The three following observations by you on the topic of Islam are – to my mind – highly pertinent/relevant as they escape the notice of non-Iranians and thus are easily overlooked by foreigners/outsiders like me; in addition they are highly reassuring, as well-founded:


(1) "I am noticing more and more creative methods implemented by the press to get the news out! This "respectful" Sarmaye report on Mesbah's speech is a mockery of conservatism. "

I for one and as a non-Iranian hadn’t noticed that the reason of the Mesbah’s speech being quoted in/by serious news media might be a successful attempt to express a critical attitude and criticizing its contents! Perhaps only an Iranian can notice this.

(2) "Since Mr Khamenei has launched such an explicit threat on "humanities", expect some of the best and the brightest START new Islamic Studies departments in ... the land of the great Satan, America! (And I am grateful to America for absorbing our talents when our rulers are doing their best to kill and silence them.)"

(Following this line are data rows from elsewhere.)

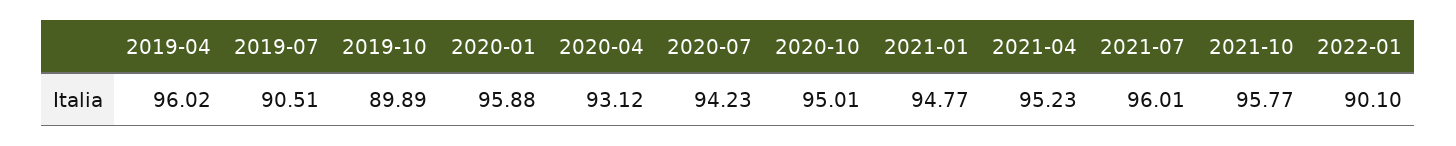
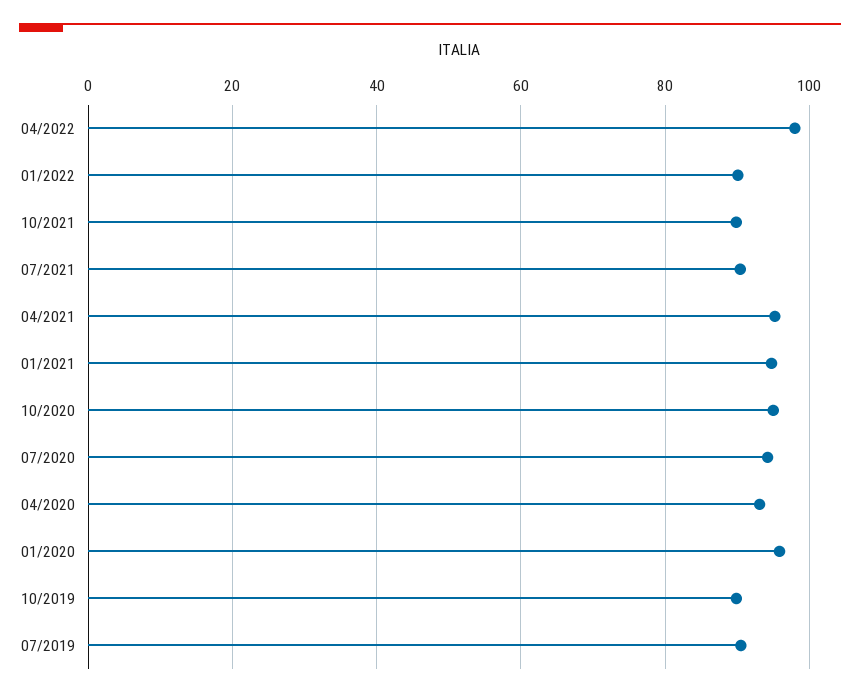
2019-04: 96.02 -> none
2021-07: 96.01 -> 90
2021-10: 95.77 -> 90
04/2022: none -> 98

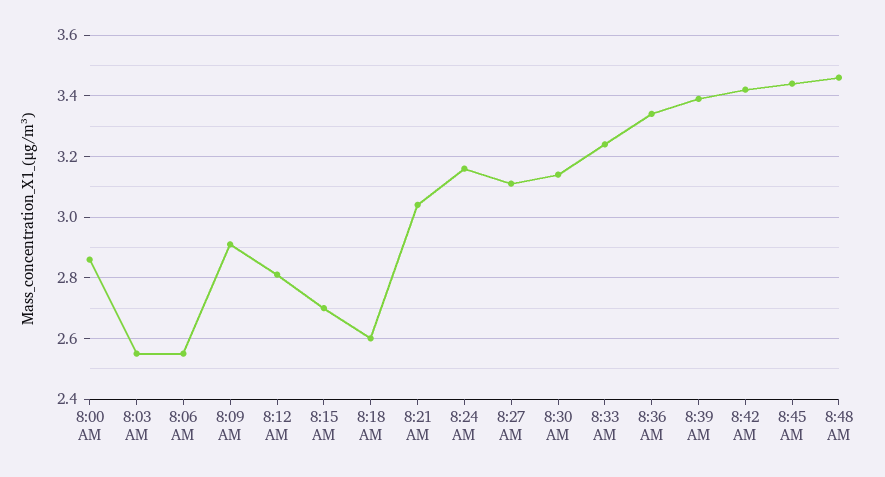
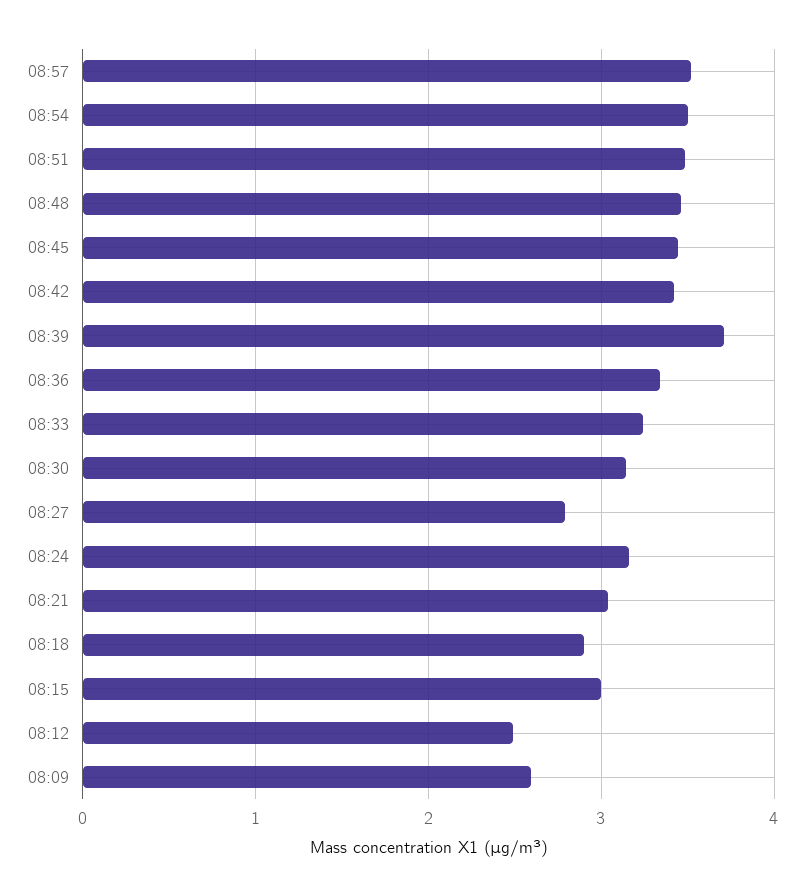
8:00 AM: 2.85 -> none
8:03 AM: 2.55 -> none
8:06 AM: 2.55 -> none
8:09 AM: 2.9 -> 2.6
8:12 AM: 2.8 -> 2.5
8:15 AM: 2.7 -> 3
8:18 AM: 2.6 -> 2.9
8:27 AM: 3.1 -> 2.8
8:39 AM: 3.4 -> 3.7
08:57: none -> 3.5
08:54: none -> 3.5
08:51: none -> 3.5

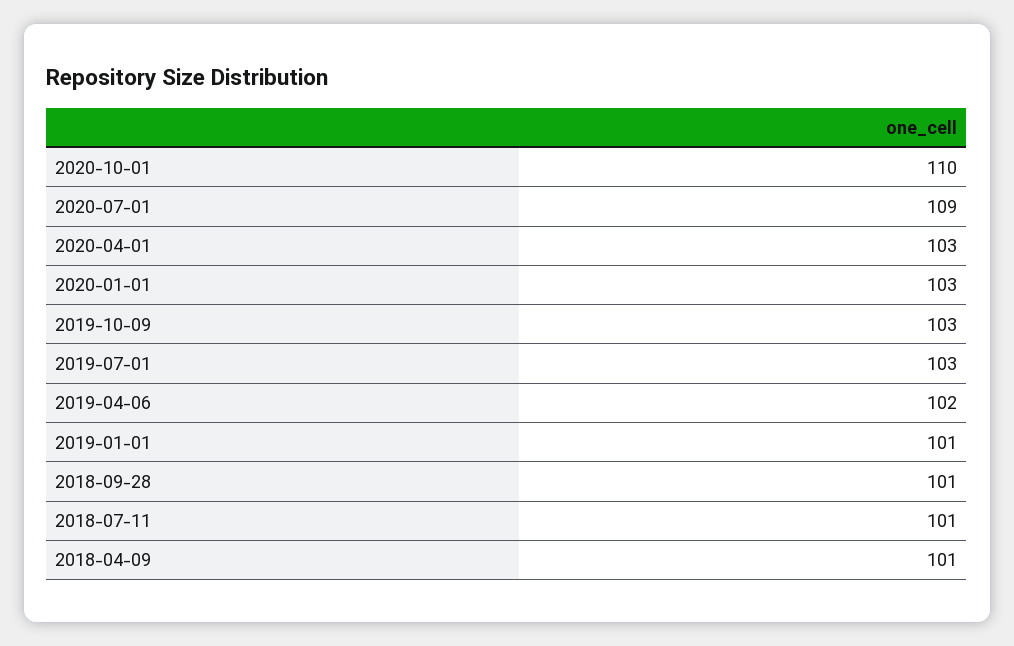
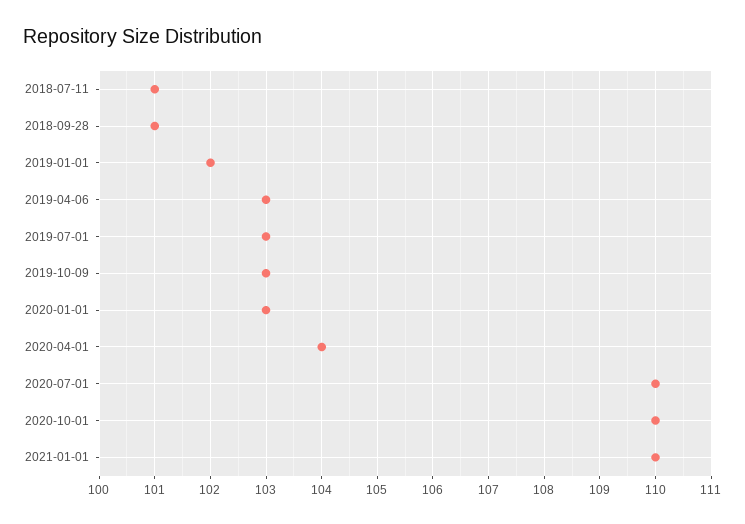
2020-07-01: 109 -> 110
2020-04-01: 103 -> 104
2019-04-06: 102 -> 103
2019-01-01: 101 -> 102
2018-04-09: 101 -> none
2021-01-01: none -> 110

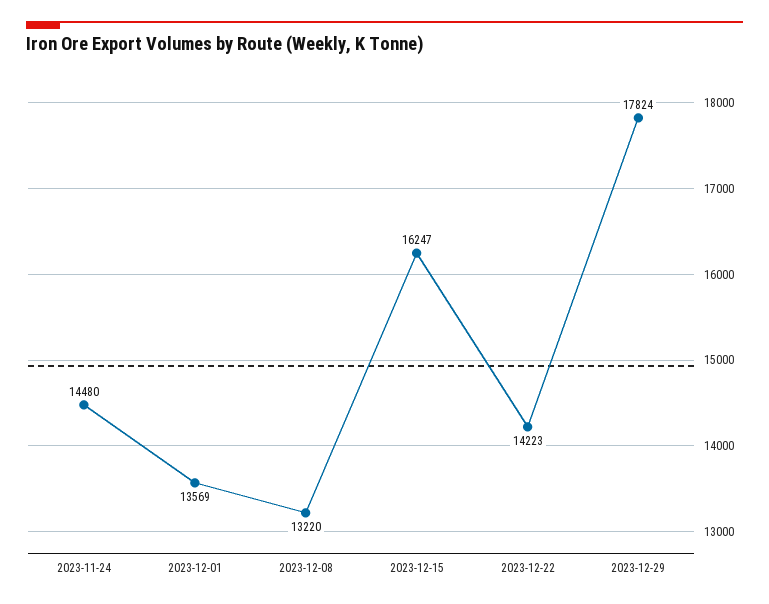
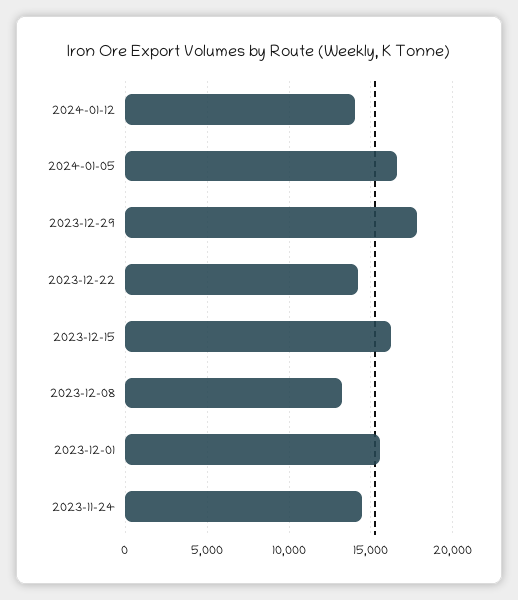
2023-12-01: 13569 -> 15500
2024-01-12: none -> 14000
2024-01-05: none -> 16500

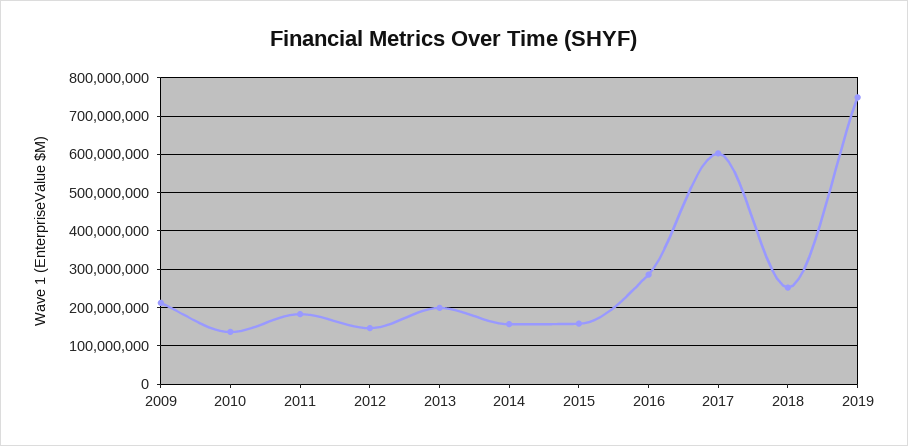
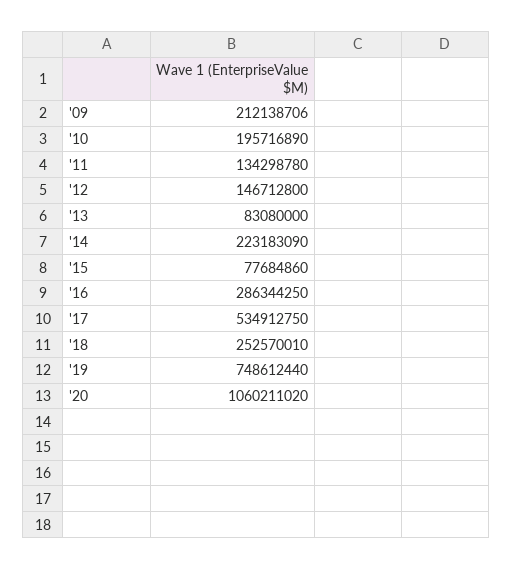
2010: 140000000 -> 195716890
2011: 180000000 -> 134298780
2013: 200000000 -> 83080000
2014: 160000000 -> 223183090
2015: 160000000 -> 77684860
2017: 600000000 -> 534912750
'20: none -> 1060211020

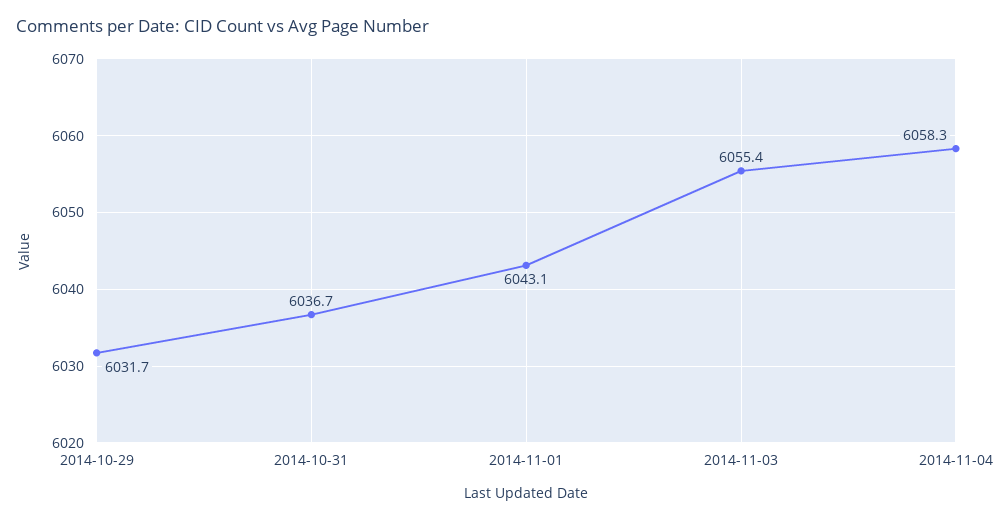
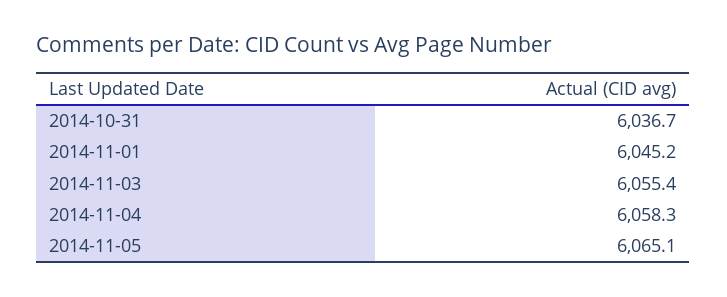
2014-10-29: 6031.7 -> none
2014-11-01: 6043.1 -> 6045.2
2014-11-05: none -> 6065.1

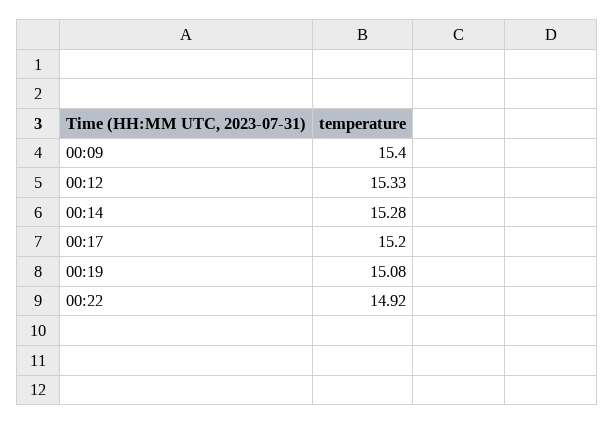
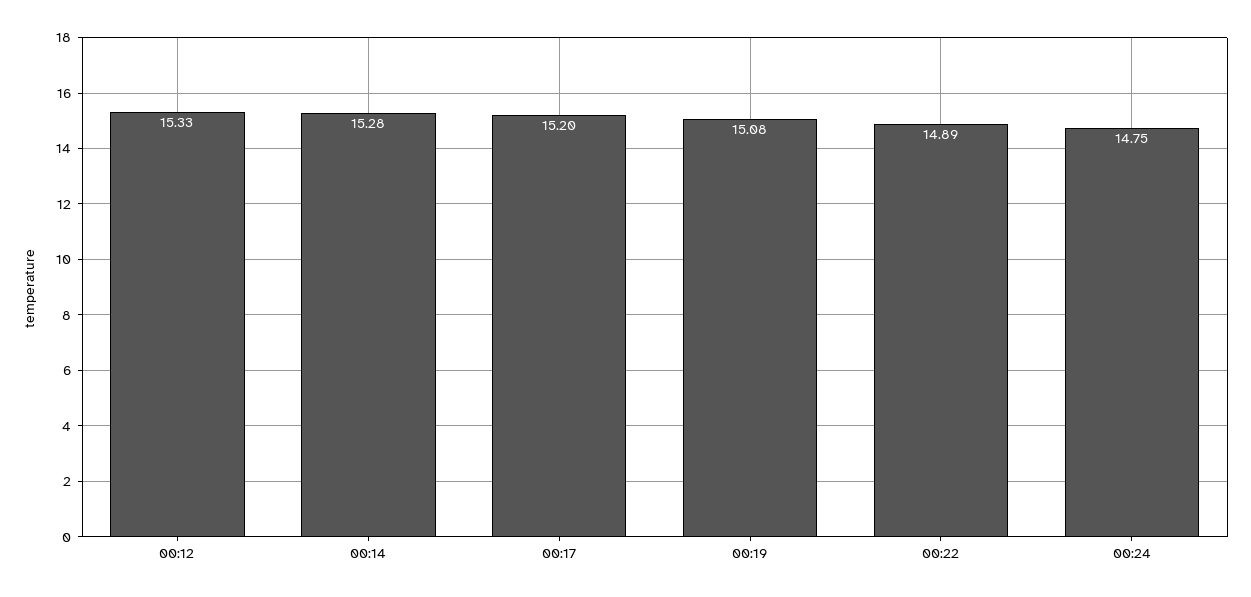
00:09: 15.4 -> none
00:22: 14.92 -> 14.89
00:24: none -> 14.75

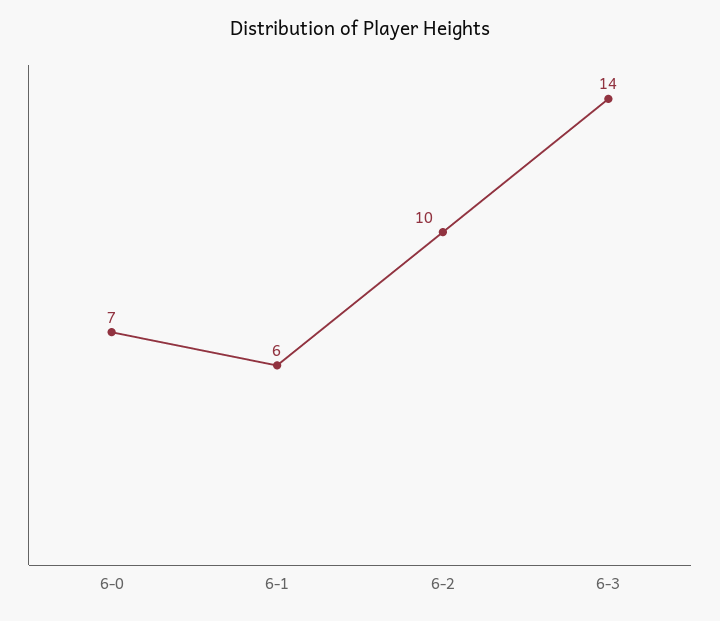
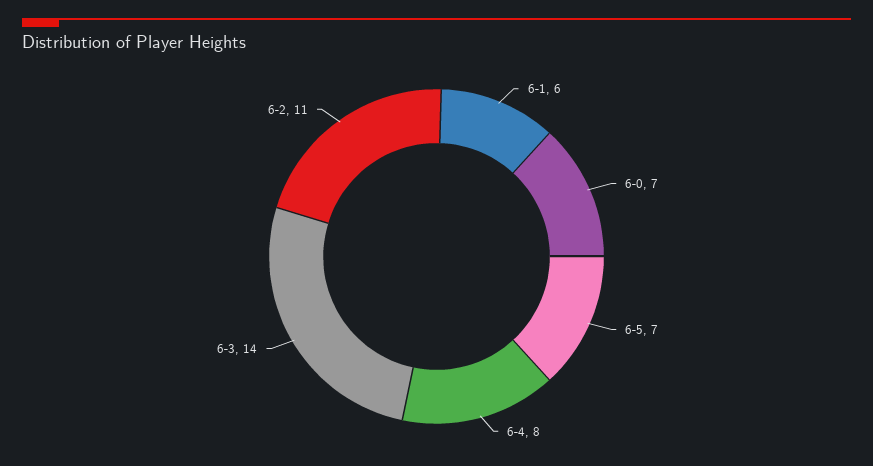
6-2: 10 -> 11
6-5: none -> 7
6-4: none -> 8

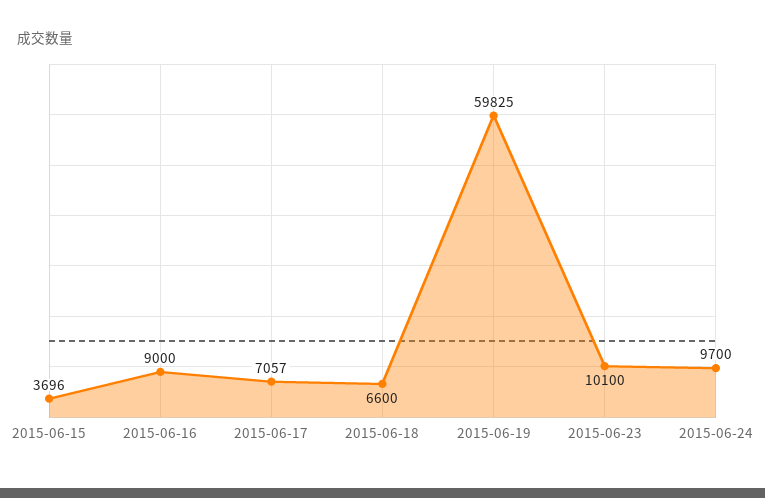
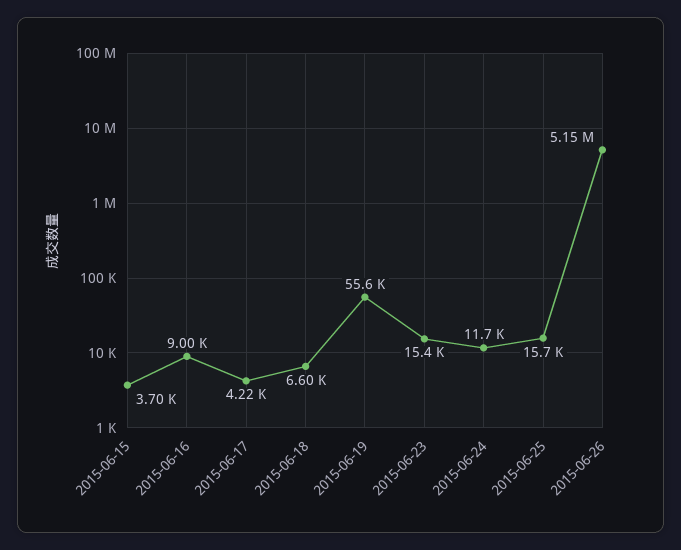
2015-06-17: 7057 -> 4220
2015-06-19: 59825 -> 55600
2015-06-23: 10100 -> 15400
2015-06-24: 9700 -> 11700
2015-06-25: none -> 15700
2015-06-26: none -> 5150000

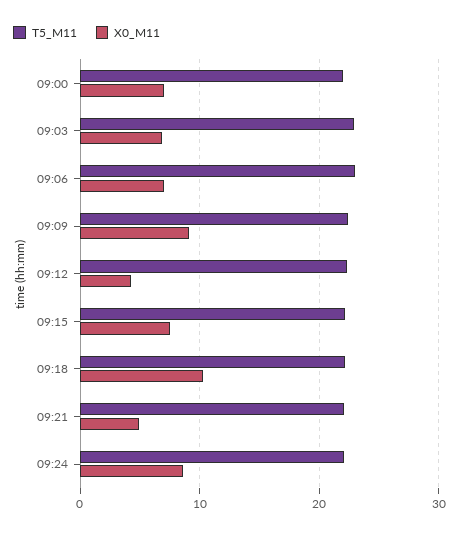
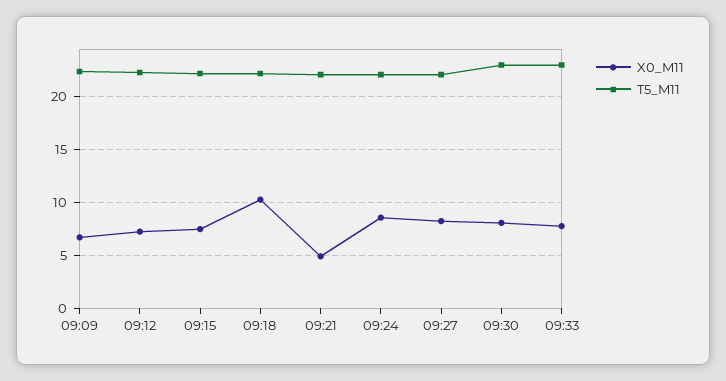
T5_M11, 09:00: 22 -> none
X0_M11, 09:00: 7 -> none
T5_M11, 09:03: 23 -> none
X0_M11, 09:03: 7 -> none
T5_M11, 09:06: 23 -> none
X0_M11, 09:06: 7 -> none
X0_M11, 09:09: 9 -> 7
X0_M11, 09:12: 4 -> 7
X0_M11, 09:27: none -> 8
T5_M11, 09:27: none -> 22
X0_M11, 09:30: none -> 8
T5_M11, 09:30: none -> 23
X0_M11, 09:33: none -> 8
T5_M11, 09:33: none -> 23

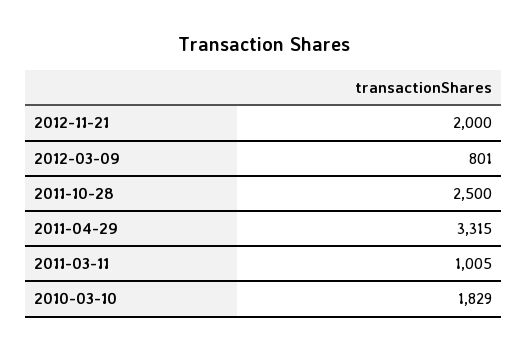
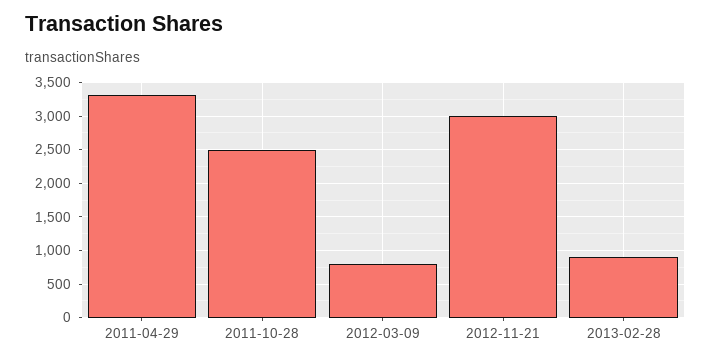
2012-11-21: 2000 -> 3000
2011-03-11: 1005 -> none
2010-03-10: 1829 -> none
2013-02-28: none -> 900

Faculties of Islamic culture and theology in Europe and the USA founded by - and its chairs occupied by - theologians critical of this Mesbah-brand of Quran/Hadith-interpretation will contribute enormously to bring out and develop the better and modern aspects of Islam and enable Islam to find sensible answers to questions put exclusively by modern society.


(3) Iran didn;'t take these fools seriously 20 years ago; and after Khomeini died it morphed the regime and clergy SUCH that Khomeini's Prime minister has now become the "leader" of reforms ... as Mousavi noted, it is the PEOPLE who are leading him, not the other way around."

The proof quoted by you is convincing. In fact, human beings are able to change their views, in particular under public pressure (of a considerable part of a population); we tend to forget that.


As the comments/posts naturally overlap chronologically due to time differences, it was (too) late that I discovered these three very important statements of yours!